Silence reigned at the table for a long while following Lewis' comment, as though a wing of Lynxs had flown through the window and swept away the conversation as easily as the Gallic fleets had subjugated the Taus. Hartman's lips curled into a grim smile; recalling fragments of video that had drifted back to the colonies. The Gallic fleet had torn through the no-man's land dividing Bretonia and Kusari faster then either belligerent nation could react, leaving broken ships and isolated outposts in its wake. Bretonia and Kusari had been distracted, war-weary, and surprised. Was it any wonder their militaries had crumbled like so much tissue paper beneath the Gallic onslaught? Liberty would be different.
"The Gallics only won through dumb luck last time. They were in the right place at the right time." Liberty's Navy hadn't faced a serious threat to its dominance since the Nomad War. Even then, the aliens hadn't dared to pit themselves directly against the full strength of the Navy, relying on subterfuge and manipulation. The newly-emerged house had thus far demonstrated no such inclination. "Come on, Reginald. You know the media. The way they blow these things up, we won't need high-explosive to win the war. Even if they're not exaggerating, that's a hell of a supply chain to maintain all the way back through the Taus. I was aboard Normandie, I've seen the mountains of supplies those ships need. I'll be damned if they can keep anything bigger than a cruiser group supplied that far out without taking Bretonia out of the picture. And we've already seen how loyal their sailors are." Her last sentence carried a twinge of bitterness.

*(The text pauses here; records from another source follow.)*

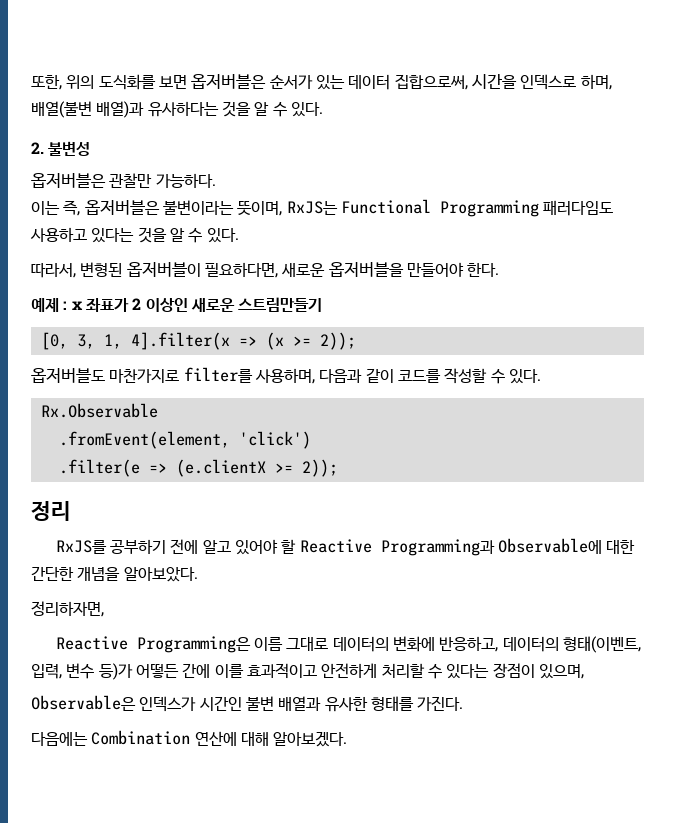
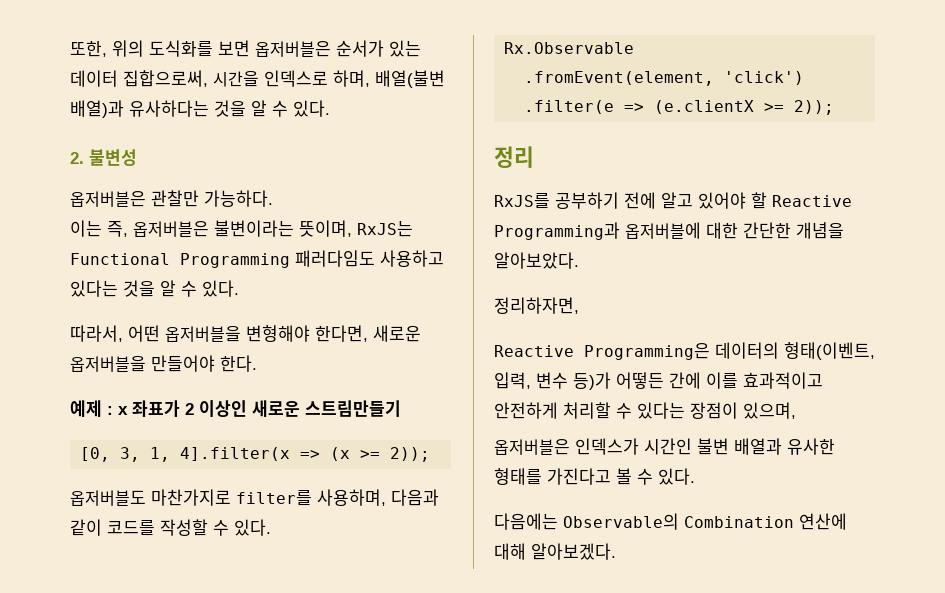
- 따라서, 변형된 옵저버블이 필요하다면, 새로운 옵저버블을 만들어야 한다.
+ 따라서, 어떤 옵저버블을 변형해야 한다면, 새로운 옵저버블을 만들어야 한다.
- RxJS를 공부하기 전에 알고 있어야 할 Reactive Programming과 Observable에 대한 간단한 개념을 알아보았다.
+ RxJS를 공부하기 전에 알고 있어야 할 Reactive Programming과 옵저버블에 대한 간단한 개념을 알아보았다.
- Reactive Programming은 이름 그대로 데이터의 변화에 반응하고, 데이터의 형태(이벤트, 입력, 변수 등)가 어떻든 간에 이를 효과적이고 안전하게 처리할 수 있다는 장점이 있으며,
+ Reactive Programming은 데이터의 형태(이벤트, 입력, 변수 등)가 어떻든 간에 이를 효과적이고 안전하게 처리할 수 있다는 장점이 있으며,
- Observable은 인덱스가 시간인 불변 배열과 유사한 형태를 가진다.
+ 옵저버블은 인덱스가 시간인 불변 배열과 유사한 형태를 가진다고 볼 수 있다.
- 다음에는 Combination 연산에 대해 알아보겠다.
+ 다음에는 Observable의 Combination 연산에 대해 알아보겠다.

As the first and only Libertonian Commanding Officer appointed to the former Royal Navy Flagship Normandie, Hartman had been the last officer to serve aboard the ship before it renounced all allegiance to the Republic and vanished with half its battle group. The possibility that it was her presence that had tipped the ship into mutiny still gnawed away at her, doubly so now that she was back in uniform. It was foolish and pointless to waste time in the past, yet the idea persisted, a treacherous thought lurking in the ravines of her mind. "And Bretonia ain't exactly about to go quietly off into the night. Even if the Gauls get a grip on the planets, the Royal Navy still has access to our ports for resupply. No." She leaned in to emphasize her point, a ripple of light from one the pub's dingy lanterns dancing across the line of scar tissue that stretched across her face."Either they rush into Bretonia and the Royal Navy shatter their supply lines, or they let the war drag on while we buff up the military even further and learn how they fight and they'll get pulled kicking and screaming to the guns of the an Overlord-Class. Either way, we'll be having dinner and champagne on New Paris long before the frogs put a foot on Republic soil."